This is an integrated summary of all discussion points on documents, presentations and the process from all daily summaries.

  • Comments on this virtual consultation process
    • R: Discussion around the levels of activity in this consultation. In future consider more visibility via social media, use “likes” to get more signs of participation.
    • R: It is important to engage with less well resourced collections.
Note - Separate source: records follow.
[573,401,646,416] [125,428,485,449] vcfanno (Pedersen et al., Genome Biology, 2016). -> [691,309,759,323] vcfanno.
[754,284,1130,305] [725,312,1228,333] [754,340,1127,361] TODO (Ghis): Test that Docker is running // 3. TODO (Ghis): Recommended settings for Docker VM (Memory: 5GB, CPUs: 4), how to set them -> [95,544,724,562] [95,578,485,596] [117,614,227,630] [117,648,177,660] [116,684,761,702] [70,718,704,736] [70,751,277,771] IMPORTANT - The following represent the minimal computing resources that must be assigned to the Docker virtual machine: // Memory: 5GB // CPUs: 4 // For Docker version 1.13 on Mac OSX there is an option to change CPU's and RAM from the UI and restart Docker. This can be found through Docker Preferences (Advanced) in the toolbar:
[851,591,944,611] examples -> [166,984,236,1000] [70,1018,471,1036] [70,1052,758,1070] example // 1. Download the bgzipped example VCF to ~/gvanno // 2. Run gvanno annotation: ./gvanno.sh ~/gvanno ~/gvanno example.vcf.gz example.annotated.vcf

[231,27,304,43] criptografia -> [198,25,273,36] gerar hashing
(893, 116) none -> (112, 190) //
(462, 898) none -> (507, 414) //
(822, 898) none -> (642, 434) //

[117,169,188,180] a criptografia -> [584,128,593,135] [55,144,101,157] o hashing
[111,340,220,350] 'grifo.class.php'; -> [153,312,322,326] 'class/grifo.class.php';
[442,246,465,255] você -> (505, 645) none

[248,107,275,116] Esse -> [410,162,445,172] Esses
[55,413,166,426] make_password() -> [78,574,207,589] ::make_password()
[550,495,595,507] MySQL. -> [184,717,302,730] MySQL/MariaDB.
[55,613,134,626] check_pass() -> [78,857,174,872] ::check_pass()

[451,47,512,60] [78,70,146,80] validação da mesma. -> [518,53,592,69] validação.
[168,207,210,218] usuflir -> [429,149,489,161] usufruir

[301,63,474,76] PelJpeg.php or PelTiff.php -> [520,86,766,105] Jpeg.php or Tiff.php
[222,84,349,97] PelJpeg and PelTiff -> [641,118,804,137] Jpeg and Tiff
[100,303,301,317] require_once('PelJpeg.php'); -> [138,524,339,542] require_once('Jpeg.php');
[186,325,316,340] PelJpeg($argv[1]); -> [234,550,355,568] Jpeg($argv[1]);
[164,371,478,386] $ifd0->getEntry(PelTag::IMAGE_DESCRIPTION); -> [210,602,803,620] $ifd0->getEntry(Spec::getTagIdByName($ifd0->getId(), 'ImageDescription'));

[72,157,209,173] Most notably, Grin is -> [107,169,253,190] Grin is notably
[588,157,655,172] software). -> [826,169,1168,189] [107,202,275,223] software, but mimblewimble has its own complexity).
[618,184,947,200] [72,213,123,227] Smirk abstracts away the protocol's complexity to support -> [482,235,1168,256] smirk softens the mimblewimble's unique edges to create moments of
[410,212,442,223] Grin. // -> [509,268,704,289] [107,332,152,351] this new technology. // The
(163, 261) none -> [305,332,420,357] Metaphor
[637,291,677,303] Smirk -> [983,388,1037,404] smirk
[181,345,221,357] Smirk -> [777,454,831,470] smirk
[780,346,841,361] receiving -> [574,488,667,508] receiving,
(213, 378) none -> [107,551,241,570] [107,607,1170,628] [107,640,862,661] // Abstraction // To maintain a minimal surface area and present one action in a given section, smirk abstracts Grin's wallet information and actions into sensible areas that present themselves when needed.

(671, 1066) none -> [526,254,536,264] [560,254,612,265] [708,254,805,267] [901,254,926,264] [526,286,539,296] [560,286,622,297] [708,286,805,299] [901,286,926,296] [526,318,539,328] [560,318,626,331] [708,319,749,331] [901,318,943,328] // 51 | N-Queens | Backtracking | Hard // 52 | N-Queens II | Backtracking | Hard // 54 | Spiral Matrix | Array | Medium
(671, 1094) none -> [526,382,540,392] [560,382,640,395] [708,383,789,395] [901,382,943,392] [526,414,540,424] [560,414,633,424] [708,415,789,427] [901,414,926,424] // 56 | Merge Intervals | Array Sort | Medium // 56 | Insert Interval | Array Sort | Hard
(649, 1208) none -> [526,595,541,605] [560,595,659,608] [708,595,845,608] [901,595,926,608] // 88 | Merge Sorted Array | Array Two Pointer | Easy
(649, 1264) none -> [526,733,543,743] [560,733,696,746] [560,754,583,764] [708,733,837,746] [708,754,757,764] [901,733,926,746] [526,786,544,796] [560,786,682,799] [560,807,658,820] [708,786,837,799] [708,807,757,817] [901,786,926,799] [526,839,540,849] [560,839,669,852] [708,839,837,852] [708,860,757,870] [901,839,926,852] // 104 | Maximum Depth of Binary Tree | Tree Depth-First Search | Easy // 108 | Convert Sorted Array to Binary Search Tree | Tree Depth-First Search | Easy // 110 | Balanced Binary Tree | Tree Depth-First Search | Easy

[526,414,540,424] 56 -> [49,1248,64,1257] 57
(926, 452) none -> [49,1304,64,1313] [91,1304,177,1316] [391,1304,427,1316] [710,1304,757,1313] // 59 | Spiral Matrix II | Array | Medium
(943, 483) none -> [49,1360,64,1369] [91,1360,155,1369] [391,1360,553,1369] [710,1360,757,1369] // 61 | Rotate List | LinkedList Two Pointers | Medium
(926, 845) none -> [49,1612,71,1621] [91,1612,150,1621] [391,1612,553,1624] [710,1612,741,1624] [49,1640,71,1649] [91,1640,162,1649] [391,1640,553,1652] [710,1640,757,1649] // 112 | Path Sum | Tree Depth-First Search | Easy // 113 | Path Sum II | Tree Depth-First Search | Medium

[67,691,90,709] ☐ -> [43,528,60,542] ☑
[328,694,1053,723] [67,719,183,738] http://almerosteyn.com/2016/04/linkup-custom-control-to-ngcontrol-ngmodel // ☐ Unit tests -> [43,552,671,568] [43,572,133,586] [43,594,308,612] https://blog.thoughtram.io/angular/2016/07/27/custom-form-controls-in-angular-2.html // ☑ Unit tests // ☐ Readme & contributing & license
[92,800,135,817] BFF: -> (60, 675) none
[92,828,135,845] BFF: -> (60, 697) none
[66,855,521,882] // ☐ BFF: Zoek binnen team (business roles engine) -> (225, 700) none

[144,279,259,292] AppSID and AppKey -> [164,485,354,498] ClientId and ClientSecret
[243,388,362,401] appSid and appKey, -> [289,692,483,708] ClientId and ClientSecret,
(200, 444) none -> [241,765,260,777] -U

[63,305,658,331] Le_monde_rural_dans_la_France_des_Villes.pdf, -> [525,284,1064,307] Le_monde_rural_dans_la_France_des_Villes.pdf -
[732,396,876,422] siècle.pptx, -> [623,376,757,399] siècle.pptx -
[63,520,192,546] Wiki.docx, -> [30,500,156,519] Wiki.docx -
Discussion of possible reasons why some stakeholder may have chosen not to participate.
  • Document: 10 recommendations from DiSSCo
    • R: We may need to build a hierarchically organised catalogue of all scientific collections with separate interfaces and branding for important subsets.
    • R: Ethnobotanical and zooarchaeological collections are two more examples of collections which may need to be accommodated from multiple perspectives.
    • R: Zoos, aquaria and culture collections are sufficiently different that they would need separate support. It would be best to focus on preserved biological collections first.
    • R: Multiple collection abbreviations may need to be associated with each collection identifier.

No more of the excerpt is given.